As Jason Reid takes over for the legendary Post sports columnist, he’ll base his opinions on reporting—and optimism about the Washington sports scene

For the Washington Post’s Jason Reid, covering the Redskins has been “a 24-hour, seven-day-a-week job” ever since he came on board in 2007. In his new role as the Post’s sports columnist, he’s expected to write not just about the Redskins but also about the Wizards, Nationals, and Capitals, not to mention Georgetown and the University of Maryland. And Reid isn’t just taking a new job—he’s replacing the latest star to flee the Post for new opportunities, Michael Wilbon, a man who was decidedly more pessimistic about Washington’s sports scene than Reid says he is today.

“I’ve got a lot of work ahead of me,” says Reid, 41.

But developing his knowledge base is only the first of Reid’s challenges. Wilbon is one of the most well-known sports commentators in the country. For years, Wilbon has cohosted ESPN’s PTI: Pardon the Interruption and also served as a studio analyst for the network’s NBA coverage, in addition to his columnist duties at the newspaper.

As for Reid? Well, he’s a good beat reporter, having covered the Dodgers and Clippers for the Los Angeles Times and the Redskins for the Post. It’s clear he knows the difference between his experience and Wilbon’s job.

“I’ve never been a columnist before,” he says. “It’s hard for me to sit here and imagine every scenario in which I’d be writing a column, but I’d say that you have to play the role of an advocate.
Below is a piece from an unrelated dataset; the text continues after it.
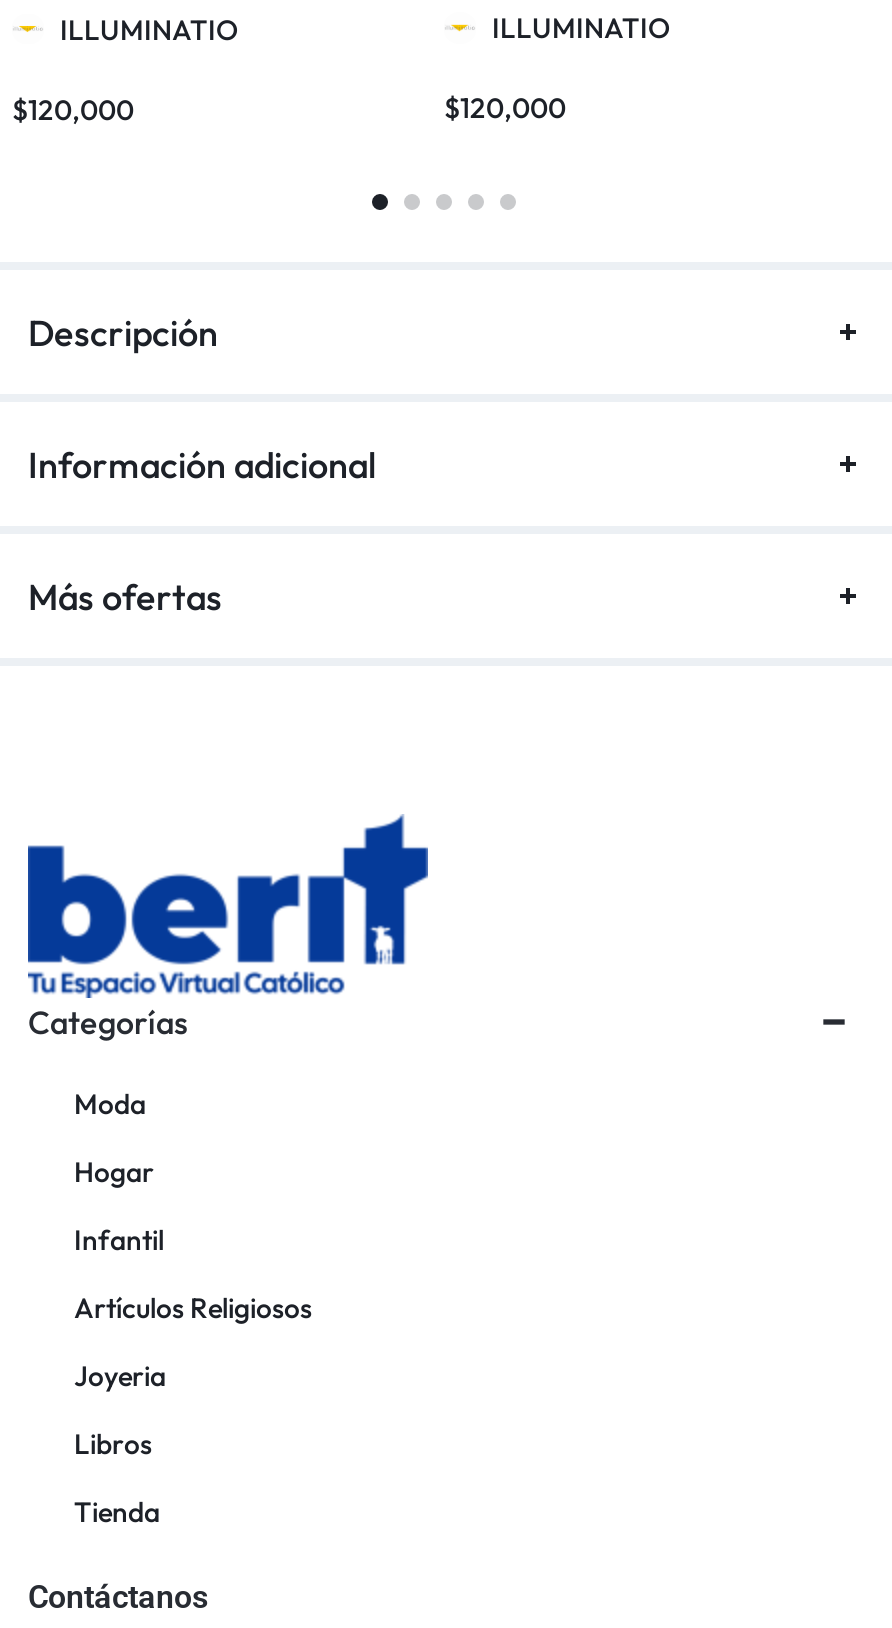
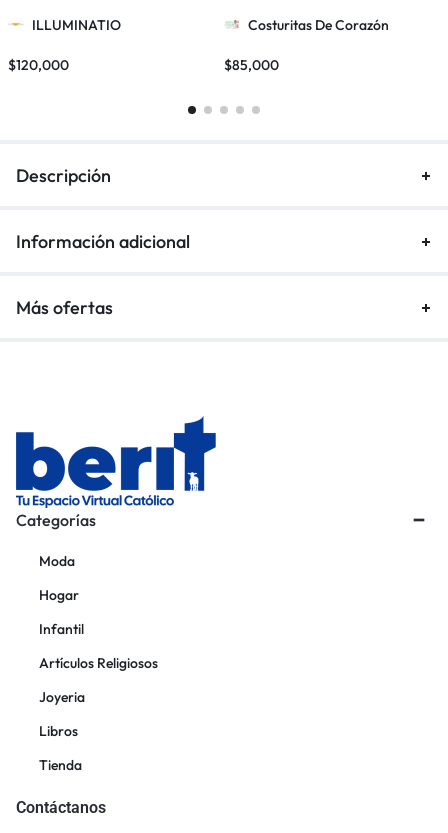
[492,10,670,46] ILLUMINATIO -> [248,16,389,34] Costuritas De Corazón
[444,90,566,126] $120,000 -> [224,56,279,74] $85,000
If you’re not speaking for the fans, then that’s a mistake.”

Wilbon, a native Chicagoan who’s now writing for’s Chicago portal, views his role differently as a Post columnist: “My wife is a Washingtonian, so I know enough to know I’m not a Washingtonian. I don’t speak for them. My role in Chicago is already different because I sort of do [speak for them].”

“In Washington, I viewed myself as a discussion leader,” Wilbon continues. “I wanted to tell people what I thought was important to pay attention to that day. The Washington readership is the most literate readership you can have, and so I always enjoyed that, but I was never connected to them in an emotional way about Washington sports.”

The two also see the state of the Washington-sports scene differently. Wilbon, 52, first arrived here as a summer intern in 1979. The following year, he moved to the city to begin working full-time.

“When I got here, the scene was unbelievably hot,” he says, recalling the Bullets’ trips to the NBA finals, the Redskins under Joe Gibbs, as well as Georgetown and Maryland being atop the basketball world. “It was grand. Now it stinks: The Capitals are carrying the banner for the whole town because the Wizards stink and the Redskins are hideous.”

Reid has lived here only since 2007, when he began writing about the Redskins for the Post. While he senses the despair of local sports fans, he also sees hope: “When you’re talking about the DC landscape, you’re talking about an area that has been dominated by the Redskins, but each of these other professional sports teams have people in place who potentially could, if not totally tilt the balance of power away from the Redskins, at least help these other organizations continue to make inroads in the next three to five years.”

Reid is also an optimist about one of the of the toughest tasks he’ll face as a columnist: knowing when to call for a coach or team official’s firing.

“Will there come a time when I call for someone’s job?” he says. “Yeah. Could that happen? I’m not going to say that will never happen. But we’re all human. At the end of the day, I hope I’ll never lose sight of the fact that people can fail and still be good, hard-working people.”

Reid knows that that warning can just as easily apply to columnists like himself, but he insists he’s not worried. And he’ll build the foundation for his column on the reporting he knows best. After that, he’ll let his heart do the talking.

“People tell me, ‘Look, you do the best job you can,’ ” Reid says. “ ‘Be honest, strive for accuracy, be fair—and at the end of the day let the chips fall.’ ”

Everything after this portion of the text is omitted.